Activity:
What lines below include the string "order"? Pick them out and copy them.

[Records from a dataset]
Segment Open
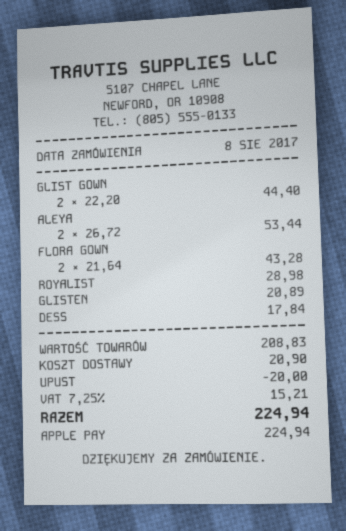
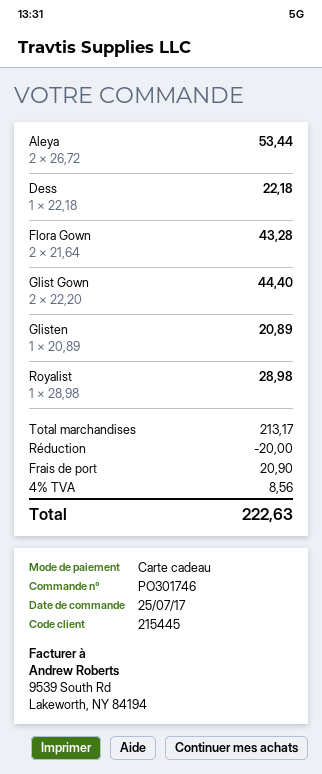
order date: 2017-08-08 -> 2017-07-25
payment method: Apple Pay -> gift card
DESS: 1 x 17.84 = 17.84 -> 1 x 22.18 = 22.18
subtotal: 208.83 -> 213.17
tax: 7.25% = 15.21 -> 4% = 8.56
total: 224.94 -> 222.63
Segment Closed
Segment Open
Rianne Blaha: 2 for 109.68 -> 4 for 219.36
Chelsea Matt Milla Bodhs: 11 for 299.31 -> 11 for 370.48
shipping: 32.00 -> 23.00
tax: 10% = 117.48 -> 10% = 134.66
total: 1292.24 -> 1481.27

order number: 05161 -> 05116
Segment Closed
Written answer:
order date: 2017-08-08 -> 2017-07-25
order number: 05161 -> 05116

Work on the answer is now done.